第26話
「そういえば昨日、貴女帰りが遅かったけれどなにしてたの?」
「スネイプ先生のところに聞きに行くって言ったでしょう?」
「それにしては遅かったじゃない。」
「ついでに書類の整理を手伝わされたのよ。虫の居所でも悪かったんじゃないかしら。」
なんて事ないと言いたげに言えば、これ以上レンに話かけさせない様にしたかったのか、ジョージが「ロン、さっきから熱心に何見てんだ?」と声をかける。
「あ?なんでもない。」
ロンは慌ててバーから目を逸らしていたが、レンは今し方香った香りの方が気になりそちらに視線を向けると、お手洗いの方に誰か歩いて言った様だ。
「『なんでもない』さんは、裏の方で、ファイア・ウィスキーを補充していらっしゃると思うわ。」
「なんだ、お前。マダム・ロスメルタに夢中なのか?」
ハーマイオニーは嫌味ったらしく言い、ジョージはニヤニヤしながらそう言えば「魅力的な曲線美美女だもんなぁ?」とロンを揶揄い続けたが、ロンは2人のツッコミを無視しては、バタービールをチビチビやりながら威厳がある体で沈黙を保っていた。
「なに見てんだ?」
ハリーはなにやら考え事を始めた様だったし、ロンは沈黙を保ち続ける所為で飽きたのか、ジョージはレンの耳元でそう囁くとレンは視線をジョージに向ける。
「なんか変に魔法の香りがして…。」
そう言い少しすれば、お手洗いの方からケイティが出て来たのが判り、レンは残りのバタービールを一気に飲み干しては「先に行くわ。」と立ち上がると「送ってくよ。」とジョージも同じ様に立ち上がる。
「ううん、此処で大丈夫よ。城までは真直ぐだし。今日は色々有難う、助かったわ。後で必ず連絡するから。」
そう言うとレンはジョージの額に口付けてお礼をすると「こうすると貴方は元気が出るのでしょう?」といたずらっぽく笑っては急いで店を後にした。

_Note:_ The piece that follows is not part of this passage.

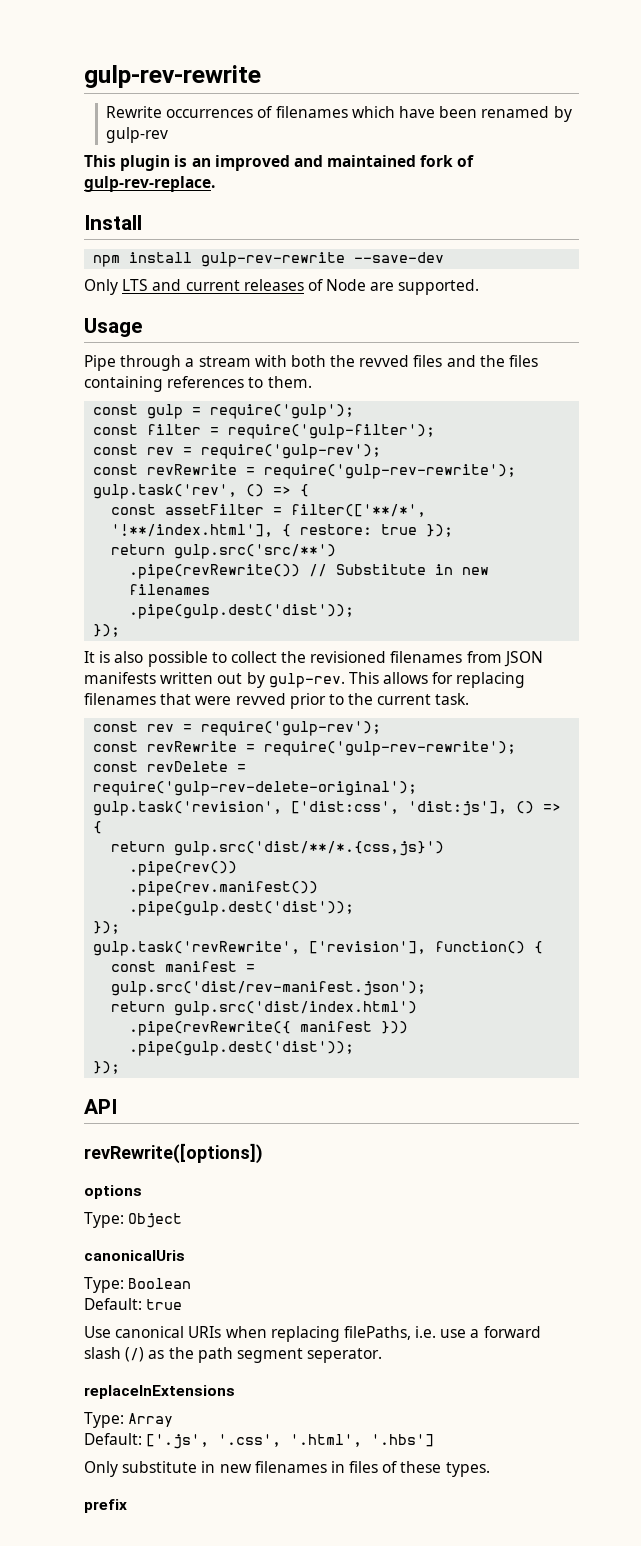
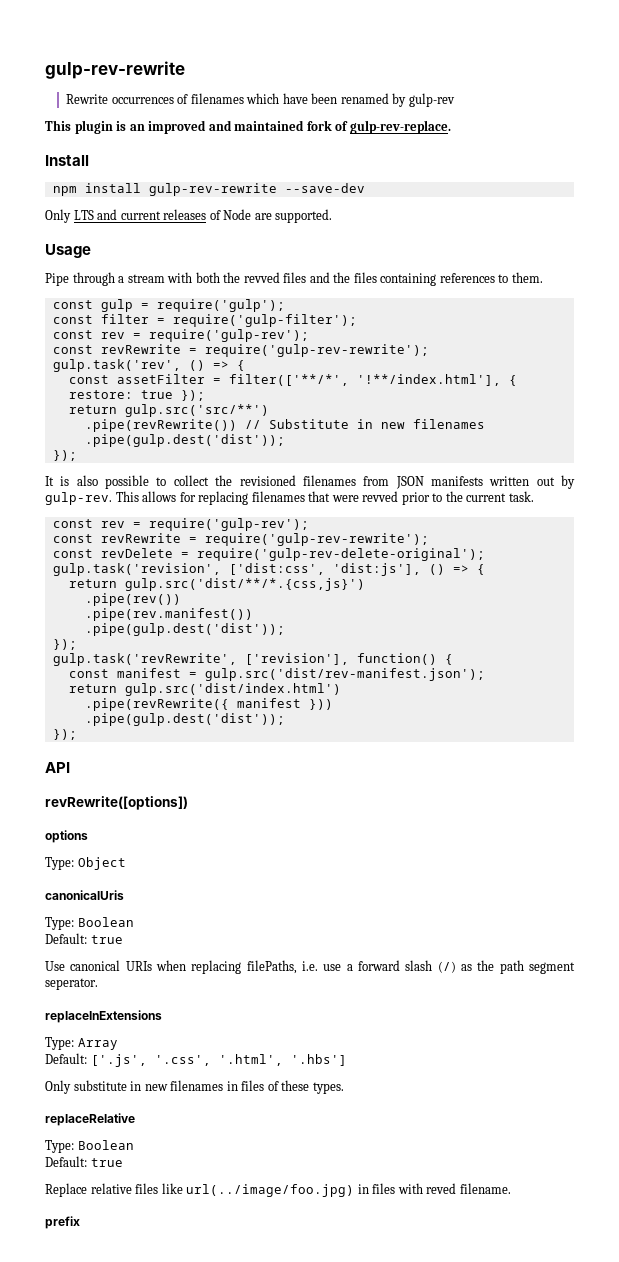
+ replaceRelative
+ Type: Boolean
+ Default: true
+ Replace relative files like url(../image/foo.jpg) in files with reved filename.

急いで後を追ったが、この最悪な天候に視界が悪く、やっと追いついた!と思った時にはもう既にケイティとその友達らしき女生徒は言い争いをしていた。
「ケイティ、貴女やっぱり変よ。それの所為なの?それを渡して。」
「リーアン、貴女には関係ないわ!」
リーアンと呼ばれた彼女はケイティがよほど心配なのだろう、その包みを奪おうとグッと掴み引き寄せようとするも、ケイティもそれに争い包みを引き寄せれば、その包みが破れた次の瞬間だった。
ケイティは2m以上はあるだろう上空に飛び上がったかと思えば、其処にある見えぬ十字架に磔にされているかの様なポーズのまま、劈く様な悲鳴を上げた。